There's a video of Vale crying in the paddock - it totally broke my heart


----------



## Alimac19 (24 October 2011)

So so very sad.  We have become used to watching these brave men fall off slide along and get back up with at worst some broken bones. This is so shocking and unexpected that it has completely rocked the MotoGP and bike racing world. Life is so fragile, so delicate and so precious.  Rest in peace Marco, you will remain immortal in racing history.


----------



## ivandenisovich10 (25 October 2011)

What a massive loss to the sport, such a huge a huge character for the sport to lose. No doubt he would have been a champion. The world is such an unfair place at times. My thoughts are with everyone involved in this awful time x


----------



## alliersv1 (25 October 2011)

Alimac19 said:



			So so very sad.  We have become used to watching these brave men fall off slide along and get back up with at worst some broken bones.
		
Click to expand...

Absolutely.

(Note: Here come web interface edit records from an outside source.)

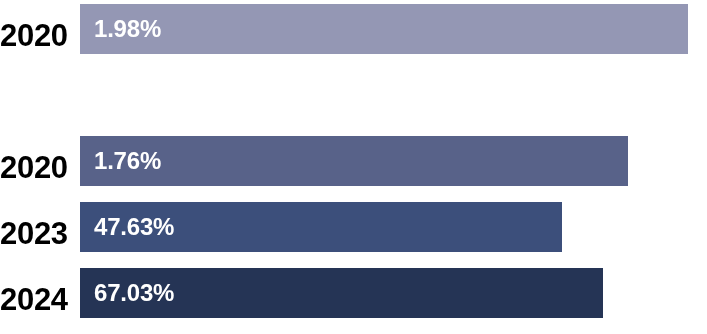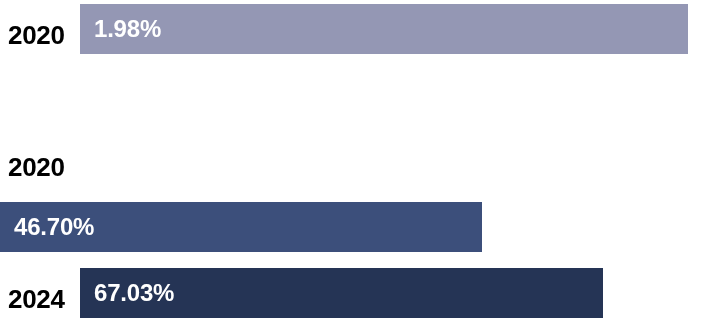--- a/index.html
+++ b/index.html
@@ -29,9 +29,9 @@
     width: 80px;
     flex: 0 0 80px;
     text-align: left;
-    padding-left: 8px;
+    padding-left: 0;
     box-sizing: border-box;
-    font-size: 26px;
+    font-size: 31px;
     font-weight: bold;
     color: #000000;
     letter-spacing: -0.3px;

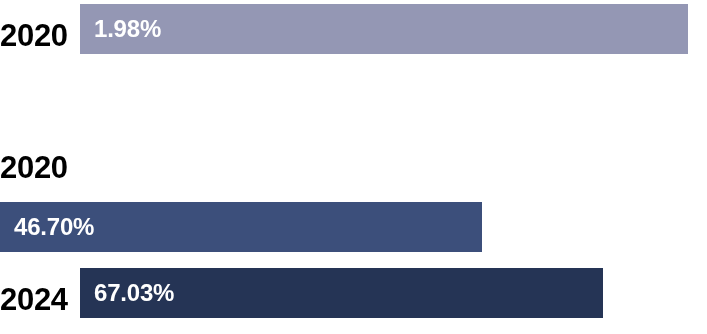--- a/index.html
+++ b/index.html
@@ -78,6 +78,11 @@
 
   <div class="bar-row" style="top:142px;">
     <div class="cat-label">2020</div>
+    <div class="bar-wrap">
+      <div class="bar" style="background-color: rgb(88, 98, 137); width: 548px;">
+        <span class="bar-value">1.76%</span>
+      </div>
+    </div>
   </div>
 
   <div class="bar-row" style="top:208px;">

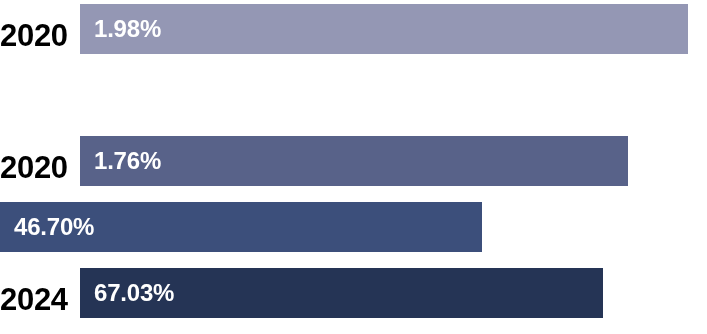--- a/index.html
+++ b/index.html
@@ -86,6 +86,7 @@
   </div>
 
   <div class="bar-row" style="top:208px;">
+    <div class="cat-label">2023</div>
     <div class="bar-wrap">
       <div class="bar" style="background-color: rgb(60, 79, 123); width: 482px;">
         <span class="bar-value">46.70%</span>

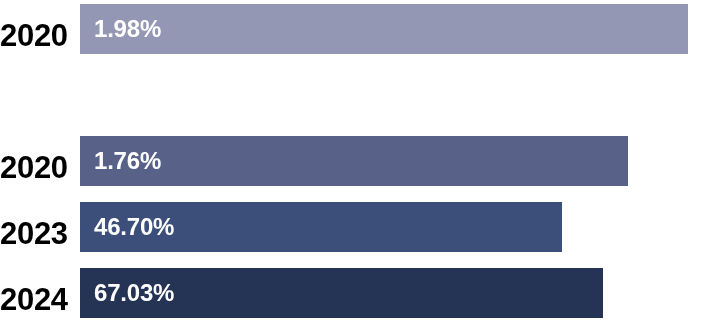--- a/index.html
+++ b/index.html
@@ -89,7 +89,7 @@
     <div class="cat-label">2023</div>
     <div class="bar-wrap">
       <div class="bar" style="background-color: rgb(60, 79, 123); width: 482px;">
-        <span class="bar-value">46.70%</span>
+        <span class="bar-value">47.63%</span>
       </div>
     </div>
   </div>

On any other day that's exactly what he would have done. Lowsiding is IMO the least dangerous way to get off a bike, but if there are two other ones up your chuff doing 170mph it's only going to end one way.
So, so sad.


----------



## ivandenisovich10 (27 October 2011)

Was Marcos funeral today....let all our thoughts be with his family, friends in this sad sad time


----------



## BrandySnap46 (28 October 2011)

Ciao Super Sic 
The world will never know how great you would have become. 
X


----------



## Sarah1 (28 October 2011)

RIP #58


----------



## FrodoBeutlin (28 October 2011)

ivandenisovich10 said:



			Was Marcos funeral today....let all our thoughts be with his family, friends in this sad sad time
		
Click to expand...

It was televised live in Italy, over 10,000 people attended. Very emotional - Valentino led his bike out of the church


----------